(Records from a data source)
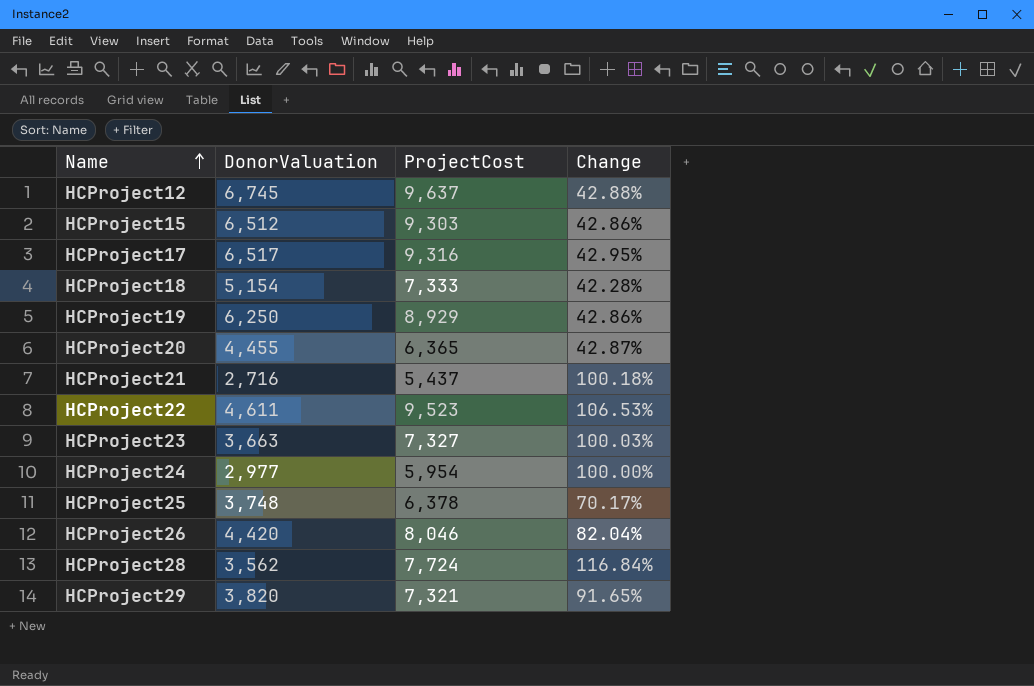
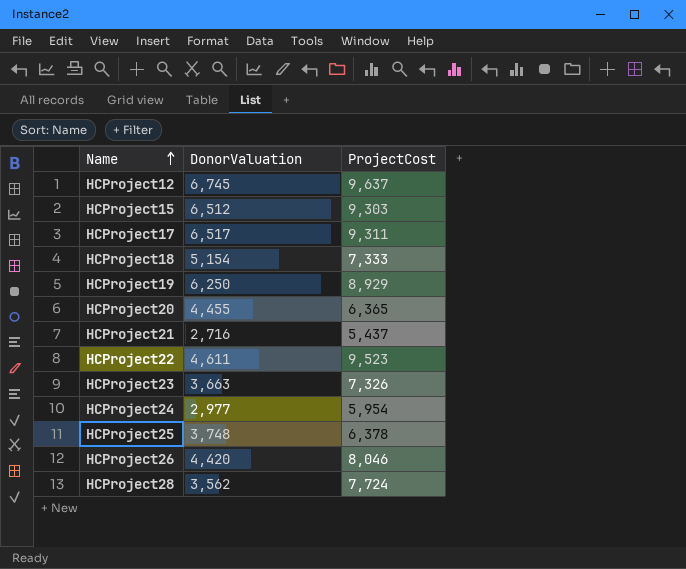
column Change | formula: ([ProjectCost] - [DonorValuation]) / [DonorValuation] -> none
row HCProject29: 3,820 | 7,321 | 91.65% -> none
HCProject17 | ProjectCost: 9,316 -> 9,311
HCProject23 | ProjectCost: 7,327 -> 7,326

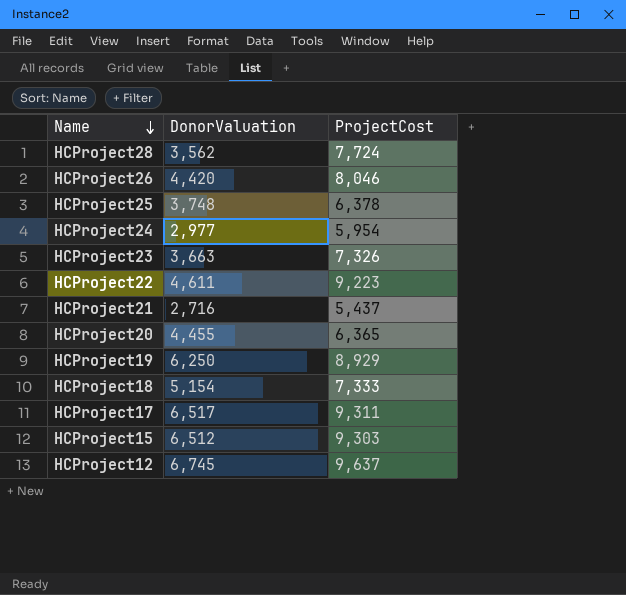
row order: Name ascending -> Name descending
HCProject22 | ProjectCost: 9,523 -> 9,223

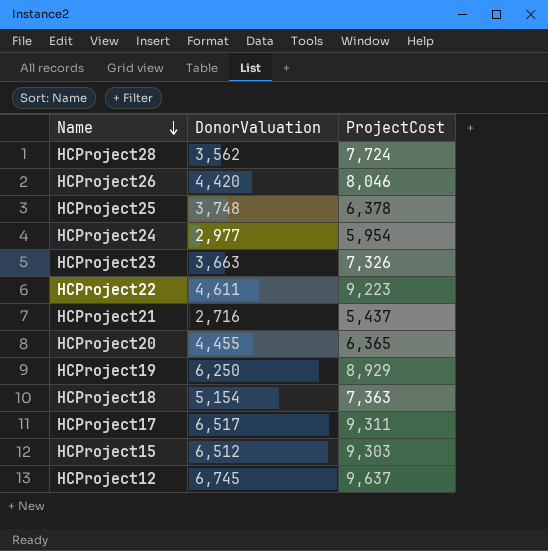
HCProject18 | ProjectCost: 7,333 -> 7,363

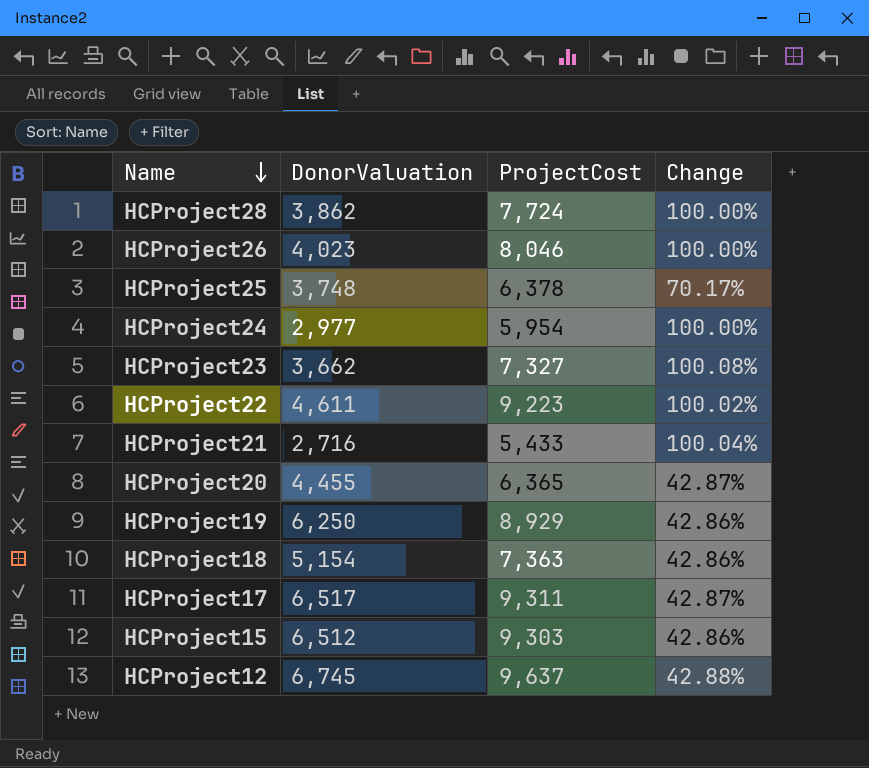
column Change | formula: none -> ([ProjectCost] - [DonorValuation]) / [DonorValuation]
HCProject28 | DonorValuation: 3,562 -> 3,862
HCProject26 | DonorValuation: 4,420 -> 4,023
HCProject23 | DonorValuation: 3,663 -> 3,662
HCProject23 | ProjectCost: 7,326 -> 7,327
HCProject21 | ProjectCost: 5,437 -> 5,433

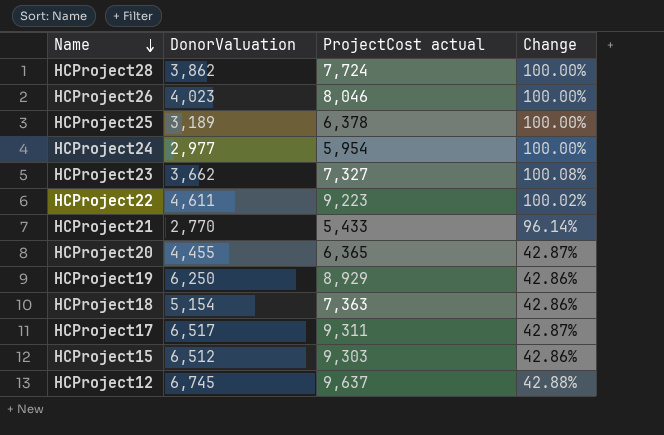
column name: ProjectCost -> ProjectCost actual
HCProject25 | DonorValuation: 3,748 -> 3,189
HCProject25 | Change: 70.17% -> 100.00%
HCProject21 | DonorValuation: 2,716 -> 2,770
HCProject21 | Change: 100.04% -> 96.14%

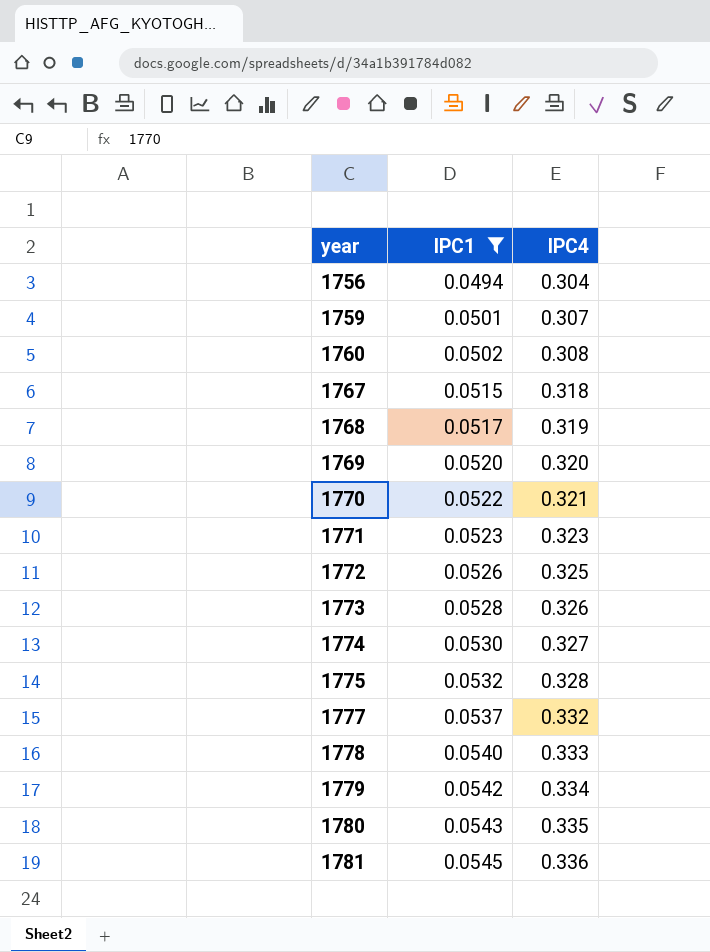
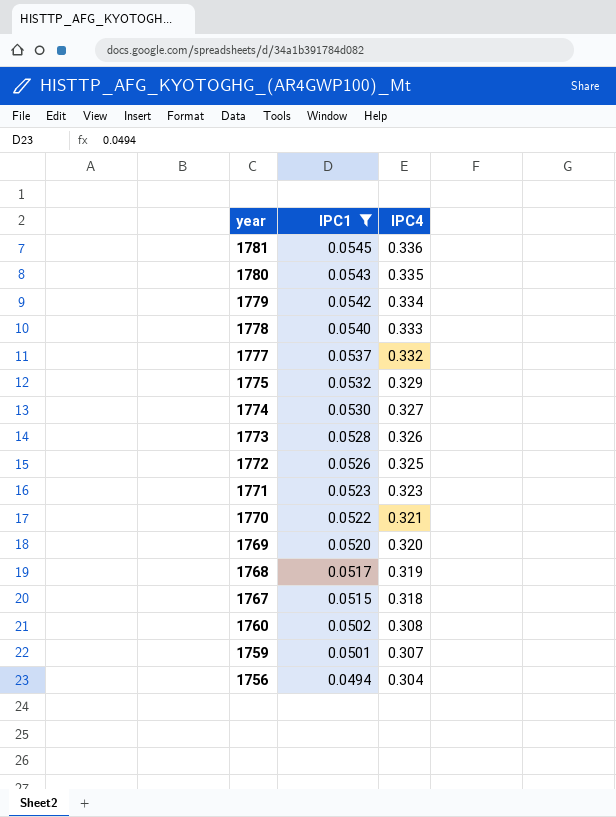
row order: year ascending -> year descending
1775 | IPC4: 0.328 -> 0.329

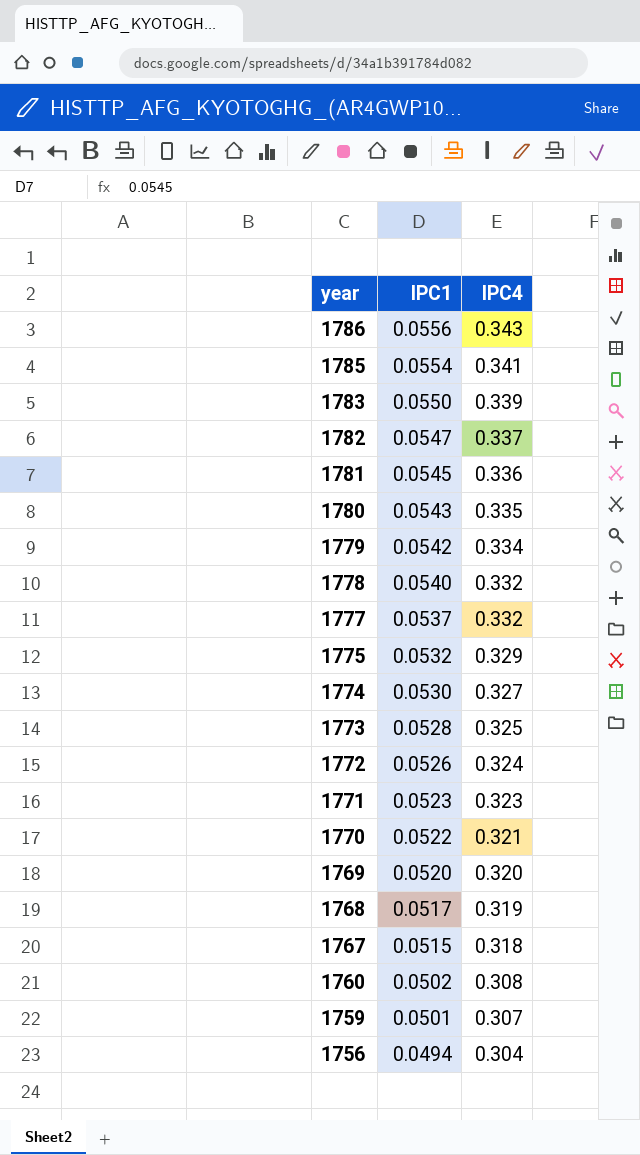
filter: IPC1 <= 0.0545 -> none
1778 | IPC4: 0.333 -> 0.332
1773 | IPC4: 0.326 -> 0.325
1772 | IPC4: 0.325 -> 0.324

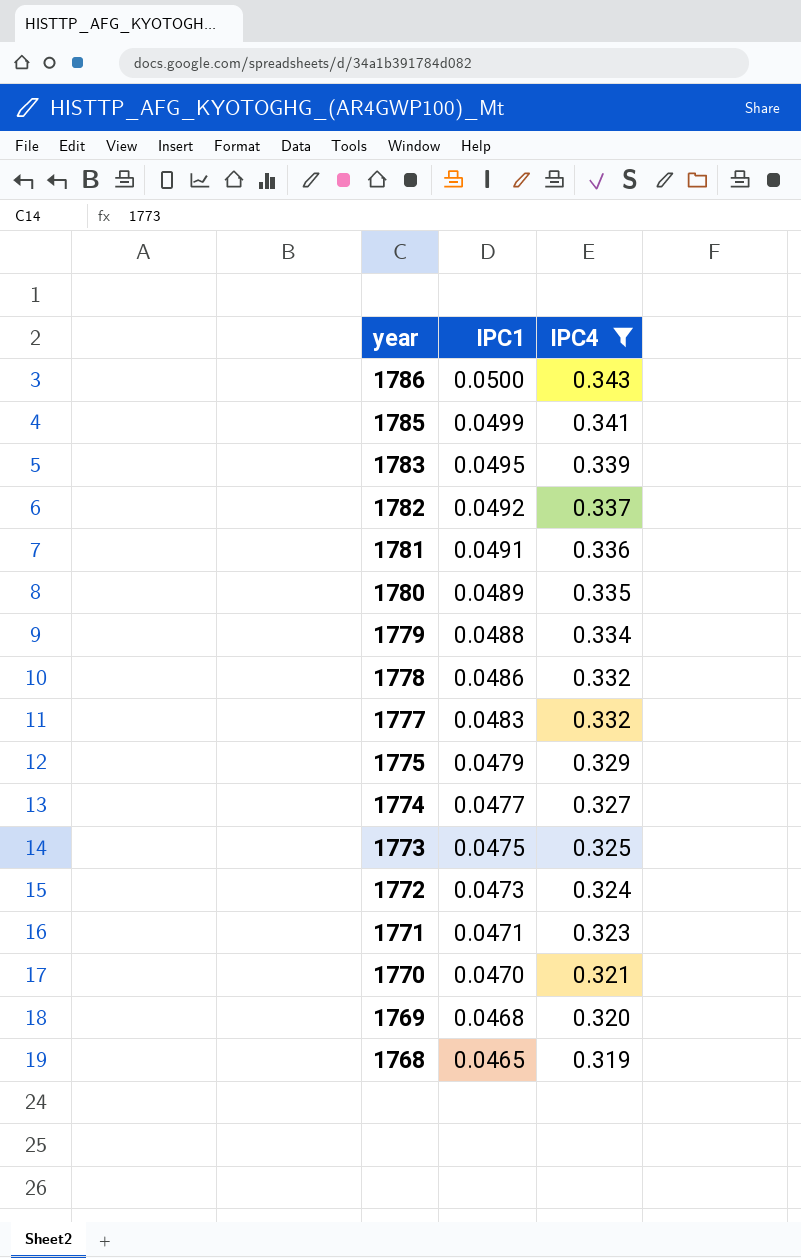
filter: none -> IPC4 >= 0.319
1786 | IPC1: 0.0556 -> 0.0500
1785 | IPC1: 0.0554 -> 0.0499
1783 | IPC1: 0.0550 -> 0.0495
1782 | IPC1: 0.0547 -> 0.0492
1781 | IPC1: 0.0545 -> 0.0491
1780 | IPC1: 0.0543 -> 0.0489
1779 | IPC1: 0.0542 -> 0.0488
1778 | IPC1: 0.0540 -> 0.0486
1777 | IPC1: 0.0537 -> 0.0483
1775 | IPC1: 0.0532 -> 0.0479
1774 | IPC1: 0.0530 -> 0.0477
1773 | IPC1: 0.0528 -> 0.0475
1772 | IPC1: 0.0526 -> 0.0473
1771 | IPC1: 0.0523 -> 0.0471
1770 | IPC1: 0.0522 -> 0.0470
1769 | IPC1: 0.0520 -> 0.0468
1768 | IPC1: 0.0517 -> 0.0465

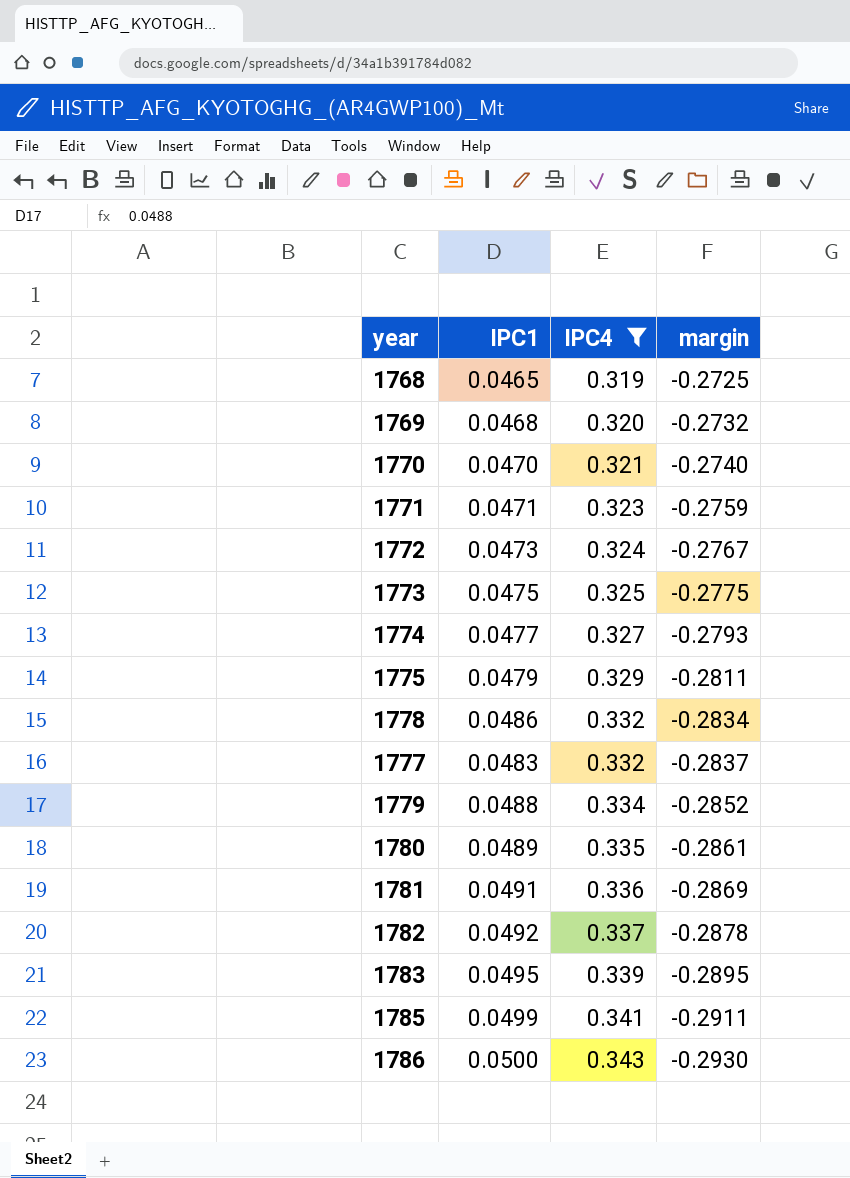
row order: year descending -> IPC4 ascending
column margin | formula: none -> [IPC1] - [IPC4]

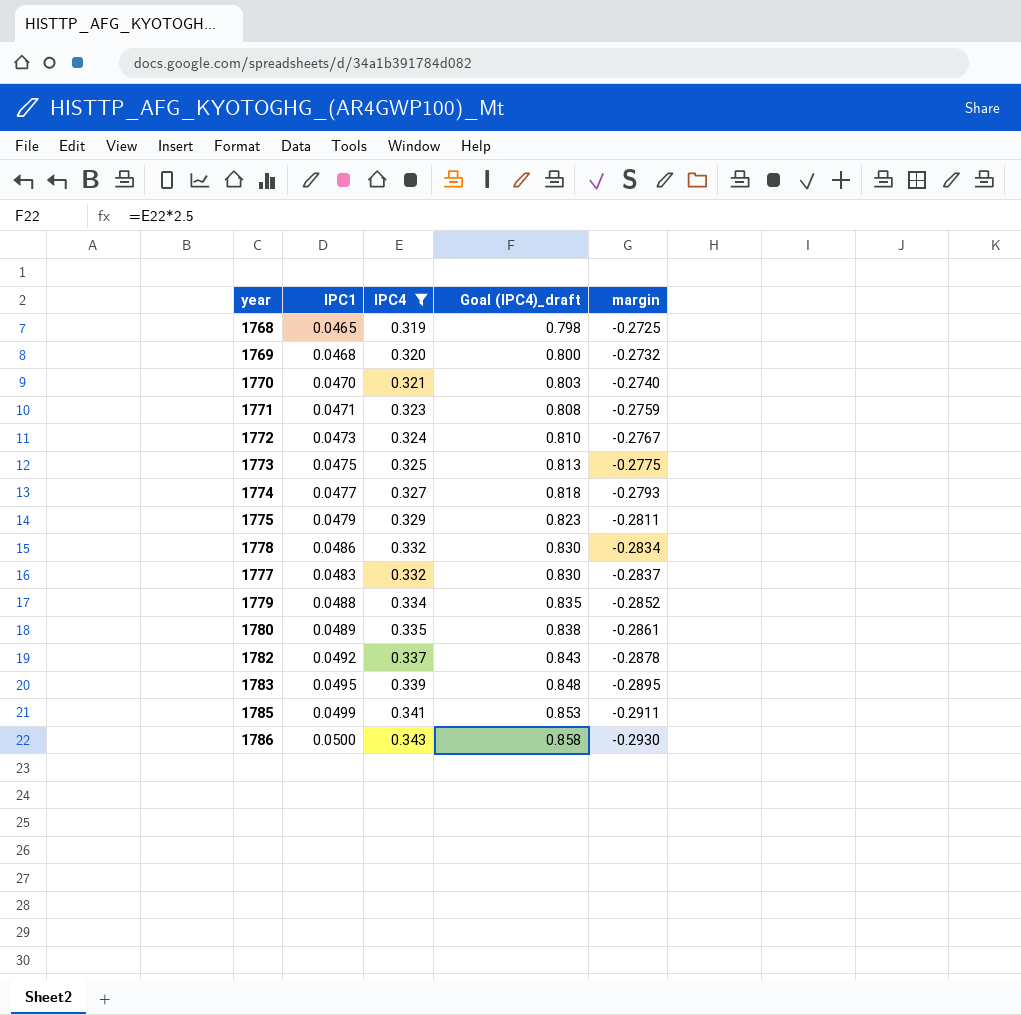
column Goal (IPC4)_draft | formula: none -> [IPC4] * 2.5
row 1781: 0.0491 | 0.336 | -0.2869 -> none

▸ Work item
Write out exactly the lines from the one that contains "1774 | IPC1: 0.0530 -> 0.0477" through the last line of the data above, both included. Leave every picture out.

▸ Your response
1774 | IPC1: 0.0530 -> 0.0477
1773 | IPC1: 0.0528 -> 0.0475
1772 | IPC1: 0.0526 -> 0.0473
1771 | IPC1: 0.0523 -> 0.0471
1770 | IPC1: 0.0522 -> 0.0470
1769 | IPC1: 0.0520 -> 0.0468
1768 | IPC1: 0.0517 -> 0.0465

row order: year descending -> IPC4 ascending
column margin | formula: none -> [IPC1] - [IPC4]

column Goal (IPC4)_draft | formula: none -> [IPC4] * 2.5
row 1781: 0.0491 | 0.336 | -0.2869 -> none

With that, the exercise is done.